FDA warns consumers against unapproved diabetes treatments

diabetes illus250x03 FDA warns consumers against unapproved diabetes treatmentsThe Food and Drug Administration (FDA) is warning consumers not to fall for products that claim to prevent, treat and even cure diabetes because they may contain harmful ingredients or be otherwise unsafe.

These illegal products can pose an additional risk if they cause consumers to delay or discontinue effective treatments for diabetes. Without proper diabetes management, diabetics are at greater risk for developing serious health complications.

The FDA has launched a new initiative to stop the sale of these bogus diabetes products and has issued warning letters to 15 companies to let them know selling these products is in violation of federal law. These products are sold as dietary supplements; alternative medicines such as ayuredics; prescription drugs, and over-the-counter medications, including homeopathic products.

These products make claims such as “lowers your blood sugar naturally,” “It can replace medicine in the treatment of diabetes,” and “You’ll lower your chances of having eye disease, kidney disease, nerve damage and heart disease.” The safety and efficacy of these non-approved products cannot be guaranteed, the agency warns.

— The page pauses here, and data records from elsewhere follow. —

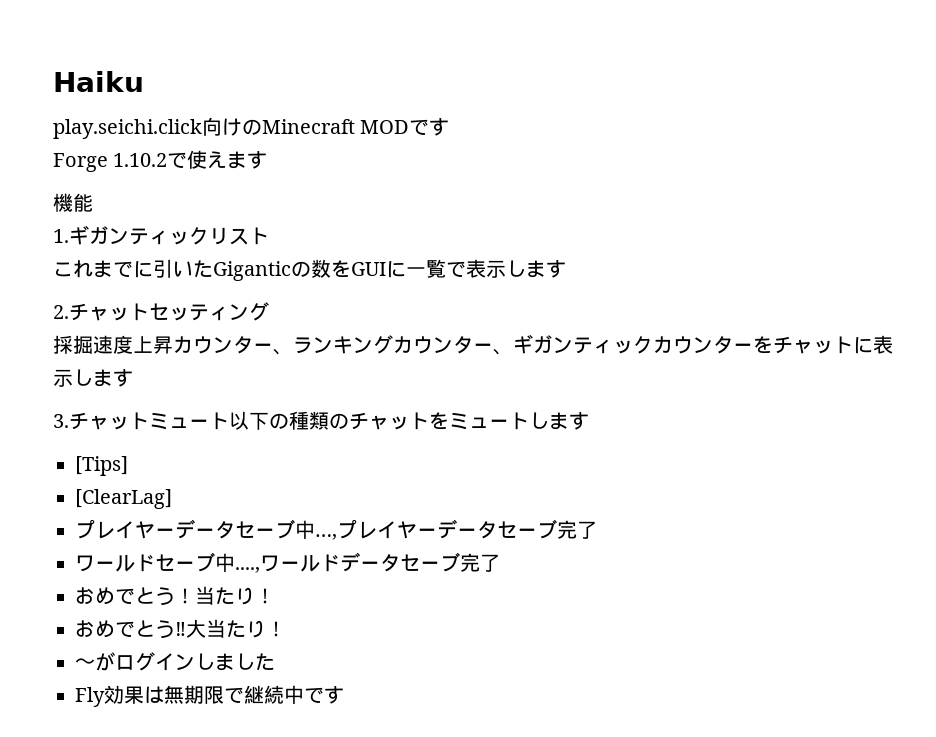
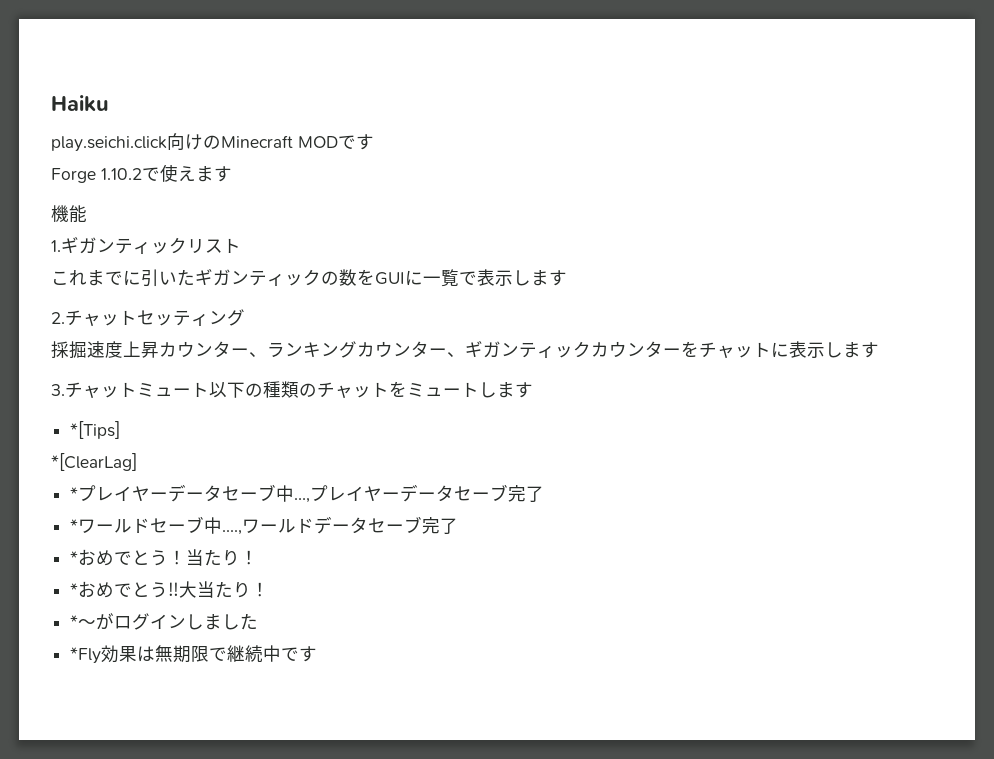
[213,261,291,281] Gigantic -> [195,269,321,286] ギガンティック
[75,456,128,476] [75,489,172,509] [Tips] // [ClearLag] // -> [70,421,121,439] [51,453,137,471] [70,487,79,500] *[Tips] // *[ClearLag] // *
(597, 530) none -> [70,519,79,532] *
(500, 563) none -> [70,551,79,564] *
(275, 596) none -> [70,583,79,596] *
(286, 629) none -> [70,615,79,628] *
[75,687,105,707] Fly -> [70,647,102,664] *Fly

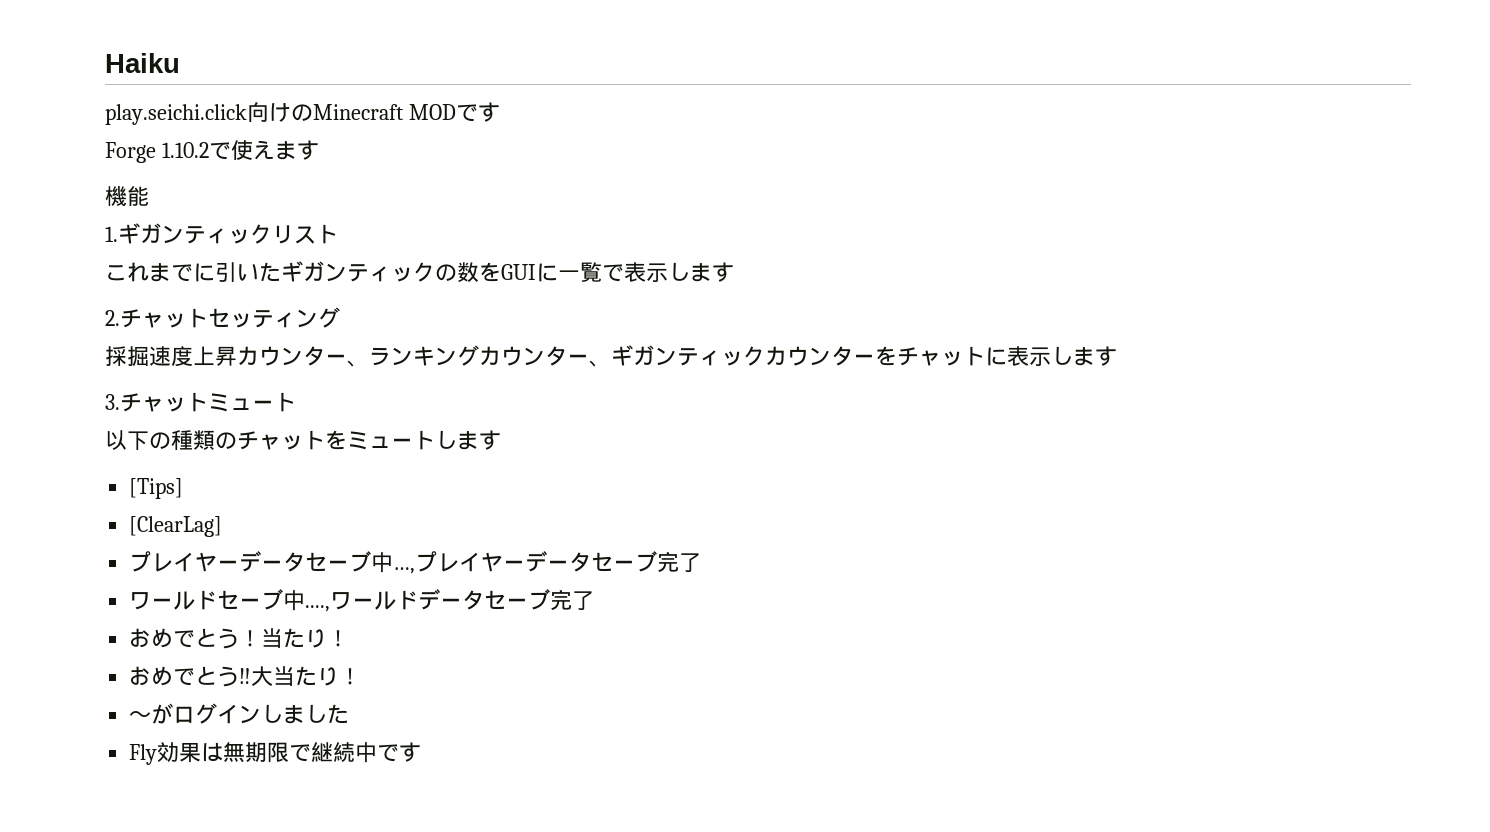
(209, 389) none -> (296, 402) //
[70,421,121,439] [51,453,137,471] [70,487,79,500] *[Tips] // *[ClearLag] // * -> [129,478,184,499] [129,516,223,537] [Tips] // [ClearLag] //
[70,519,79,532] * -> (702, 563) none
[70,551,79,564] * -> (595, 601) none
[70,583,79,596] * -> (350, 638) none
[70,615,79,628] * -> (362, 676) none
[70,647,102,664] *Fly -> [129,744,158,765] Fly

An estimated 26 million people in the United States have diabetes, including 7 million who are undiagnosed. Those with diabetes often will rely on medication to regulate their blood sugar levels. Finding alternative medications might seem appealing as some approved medications often carry serious side effects.

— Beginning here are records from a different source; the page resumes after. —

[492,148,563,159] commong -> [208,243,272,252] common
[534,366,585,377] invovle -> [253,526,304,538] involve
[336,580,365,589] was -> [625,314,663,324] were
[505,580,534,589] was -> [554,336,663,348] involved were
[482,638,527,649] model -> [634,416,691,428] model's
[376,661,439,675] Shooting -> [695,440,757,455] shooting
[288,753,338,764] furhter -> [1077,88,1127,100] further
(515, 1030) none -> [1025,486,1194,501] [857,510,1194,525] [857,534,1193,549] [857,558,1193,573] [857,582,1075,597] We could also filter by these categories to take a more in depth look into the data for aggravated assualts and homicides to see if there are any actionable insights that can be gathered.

For example, Actos has been linked to bladder cancer, and Januvia and Byetta have been tied to acute pancreatitis and pancreatic cancer.

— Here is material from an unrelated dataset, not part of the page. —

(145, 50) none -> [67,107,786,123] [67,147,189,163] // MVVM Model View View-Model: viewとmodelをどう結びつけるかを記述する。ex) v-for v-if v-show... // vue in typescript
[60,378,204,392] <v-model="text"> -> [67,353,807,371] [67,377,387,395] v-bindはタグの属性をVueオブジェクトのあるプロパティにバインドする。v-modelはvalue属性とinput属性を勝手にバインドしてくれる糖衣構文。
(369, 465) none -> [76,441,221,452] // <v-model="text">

“Products that promise an easy fix might be alluring, but consumers are gambling with their health. In general, diabetes is a chronic disease, but it is manageable and people can lower their risk for developing complications by following treatments prescribed by health care professionals, carefully monitoring blood sugar levels, and sticking to an appropriate diet and exercise program,” said Gary Coody, R.Ph., national health fraud coordinator for FDA.